------ Data extracts
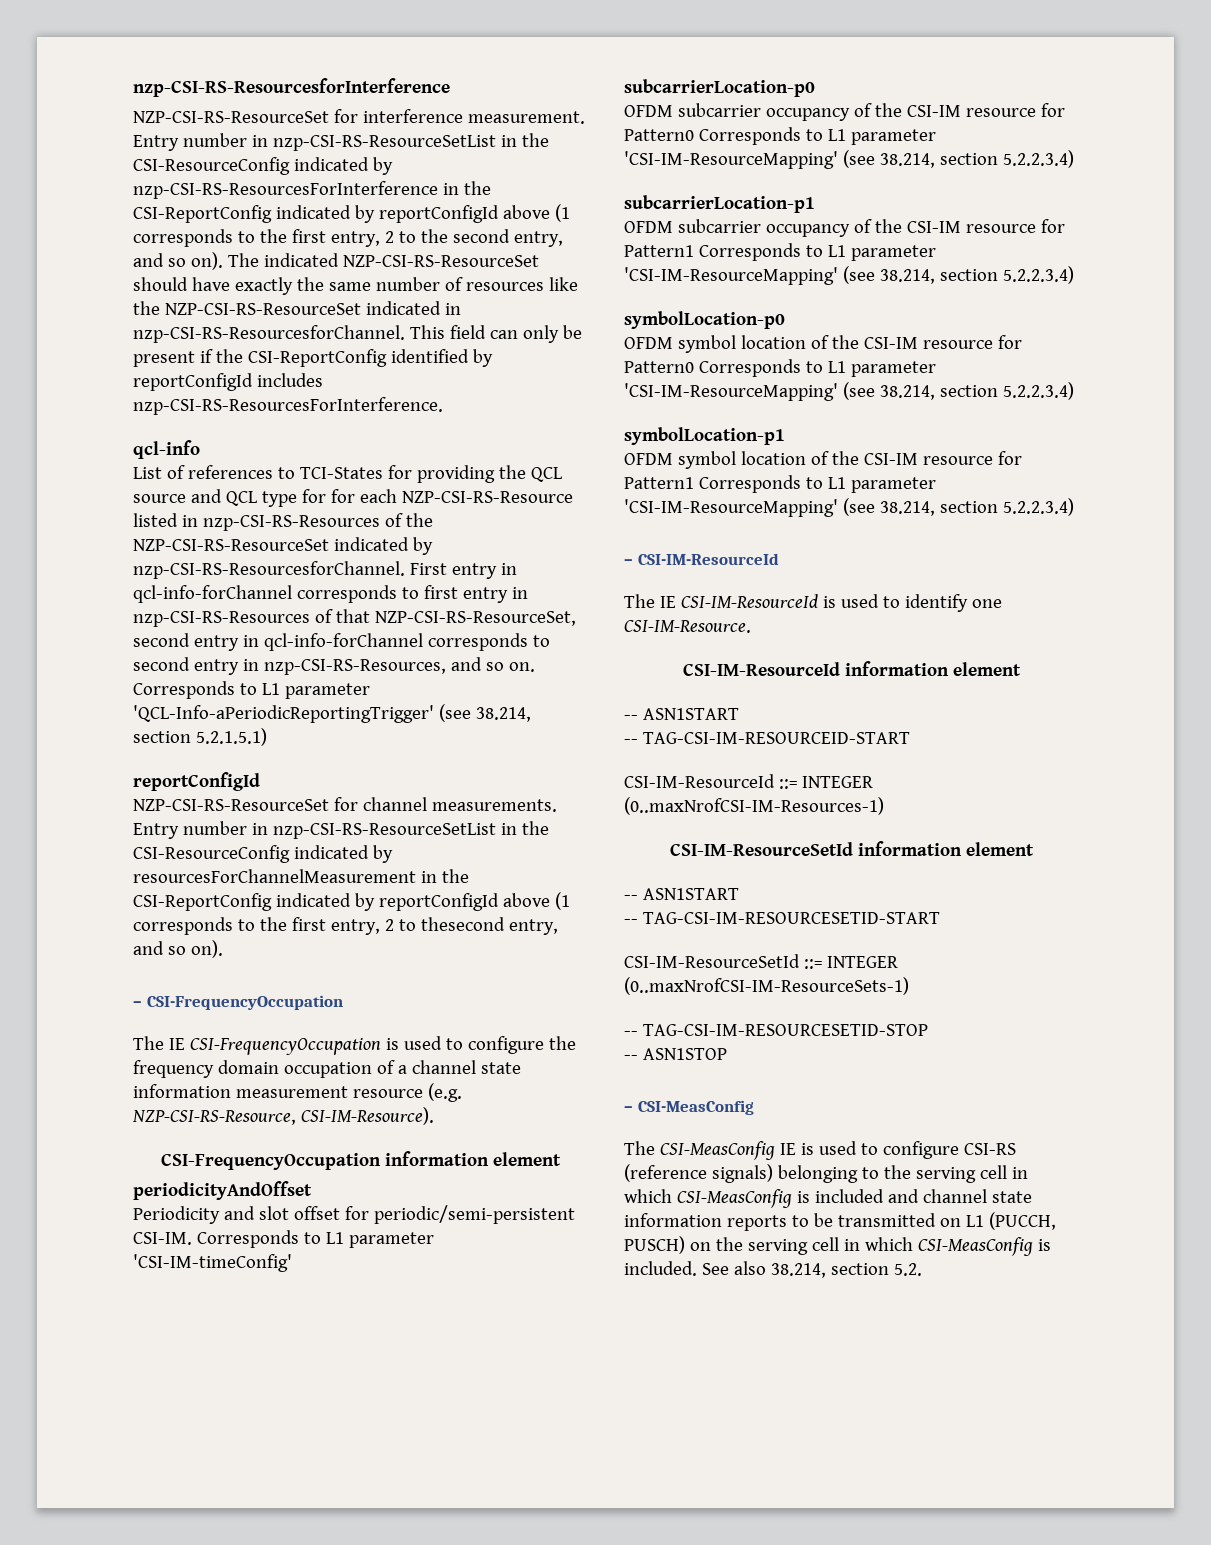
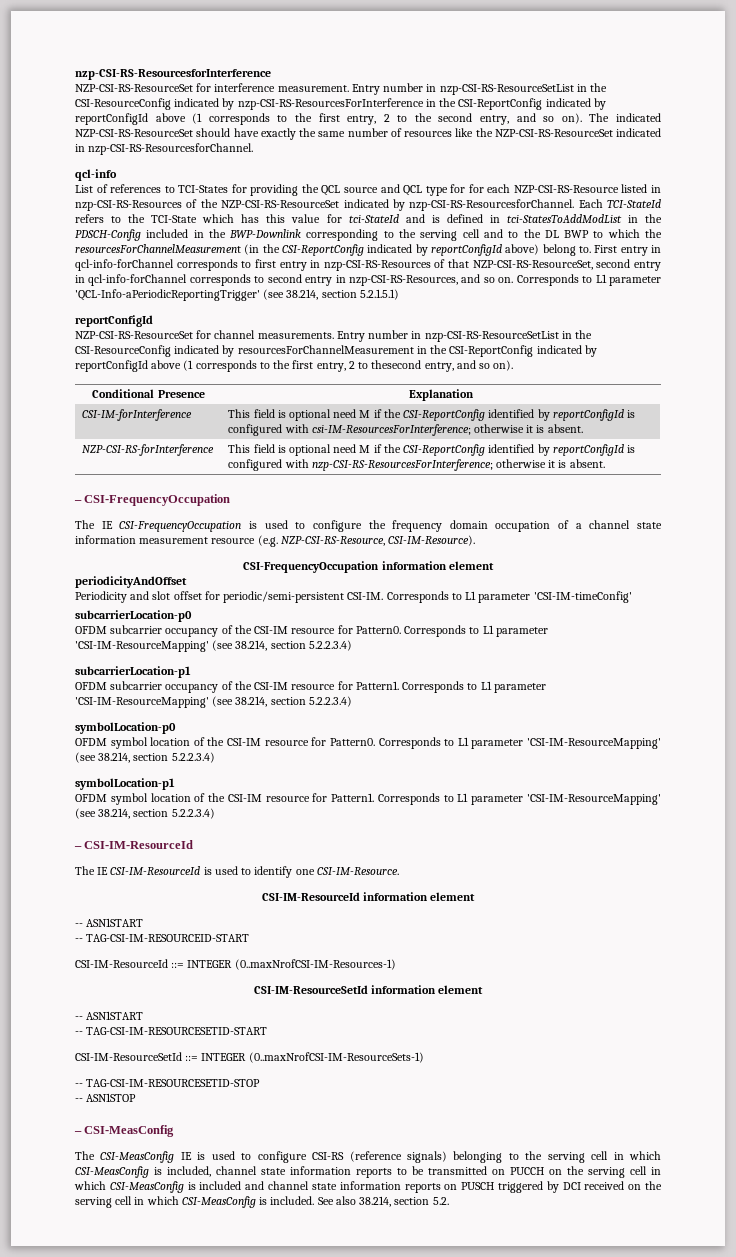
- This field can only be present if the CSI-ReportConfig identified by reportConfigId includes nzp-CSI-RS-ResourcesForInterference.
+ Each TCI-StateId refers to the TCI-State which has this value for tci-StateId and is defined in tci-StatesToAddModList in the PDSCH-Config included in the BWP-Downlink corresponding to the serving cell and to the DL BWP to which the resourcesForChannelMeasurement (in the CSI-ReportConfig indicated by reportConfigId above) belong to.
+ Conditional Presence | Explanation
+ CSI-IM-forInterference | This field is optional need M if the CSI-ReportConfig identified by reportConfigId is configured with csi-IM-ResourcesForInterference; otherwise it is absent.
+ NZP-CSI-RS-forInterference | This field is optional need M if the CSI-ReportConfig identified by reportConfigId is configured with nzp-CSI-RS-ResourcesForInterference; otherwise it is absent.
- OFDM subcarrier occupancy of the CSI-IM resource for Pattern0 Corresponds to L1 parameter 'CSI-IM-ResourceMapping' (see 38.214, section 5.2.2.3.4)
+ OFDM subcarrier occupancy of the CSI-IM resource for Pattern0. Corresponds to L1 parameter 'CSI-IM-ResourceMapping' (see 38.214, section 5.2.2.3.4)
- OFDM subcarrier occupancy of the CSI-IM resource for Pattern1 Corresponds to L1 parameter 'CSI-IM-ResourceMapping' (see 38.214, section 5.2.2.3.4)
+ OFDM subcarrier occupancy of the CSI-IM resource for Pattern1. Corresponds to L1 parameter 'CSI-IM-ResourceMapping' (see 38.214, section 5.2.2.3.4)
- OFDM symbol location of the CSI-IM resource for Pattern0 Corresponds to L1 parameter 'CSI-IM-ResourceMapping' (see 38.214, section 5.2.2.3.4)
+ OFDM symbol location of the CSI-IM resource for Pattern0. Corresponds to L1 parameter 'CSI-IM-ResourceMapping' (see 38.214, section 5.2.2.3.4)
- OFDM symbol location of the CSI-IM resource for Pattern1 Corresponds to L1 parameter 'CSI-IM-ResourceMapping' (see 38.214, section 5.2.2.3.4)
+ OFDM symbol location of the CSI-IM resource for Pattern1. Corresponds to L1 parameter 'CSI-IM-ResourceMapping' (see 38.214, section 5.2.2.3.4)
- The CSI-MeasConfig IE is used to configure CSI-RS (reference signals) belonging to the serving cell in which CSI-MeasConfig is included and channel state information reports to be transmitted on L1 (PUCCH, PUSCH) on the serving cell in which CSI-MeasConfig is included.
+ The CSI-MeasConfig IE is used to configure CSI-RS (reference signals) belonging to the serving cell in which CSI-MeasConfig is included, channel state information reports to be transmitted on PUCCH on the serving cell in which CSI-MeasConfig is included and channel state information reports on PUSCH triggered by DCI received on the serving cell in which CSI-MeasConfig is included.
------------
**Assignment**
Restate word for word the entries above from the line with "location of the CSI-IM resource for Pattern0." through the line with "- The CSI-MeasConfig", inclusive, leaving out everything else.

**Your solution**
+ OFDM symbol location of the CSI-IM resource for Pattern0. Corresponds to L1 parameter 'CSI-IM-ResourceMapping' (see 38.214, section 5.2.2.3.4)
- OFDM symbol location of the CSI-IM resource for Pattern1 Corresponds to L1 parameter 'CSI-IM-ResourceMapping' (see 38.214, section 5.2.2.3.4)
+ OFDM symbol location of the CSI-IM resource for Pattern1. Corresponds to L1 parameter 'CSI-IM-ResourceMapping' (see 38.214, section 5.2.2.3.4)
- The CSI-MeasConfig IE is used to configure CSI-RS (reference signals) belonging to the serving cell in which CSI-MeasConfig is included and channel state information reports to be transmitted on L1 (PUCCH, PUSCH) on the serving cell in which CSI-MeasConfig is included.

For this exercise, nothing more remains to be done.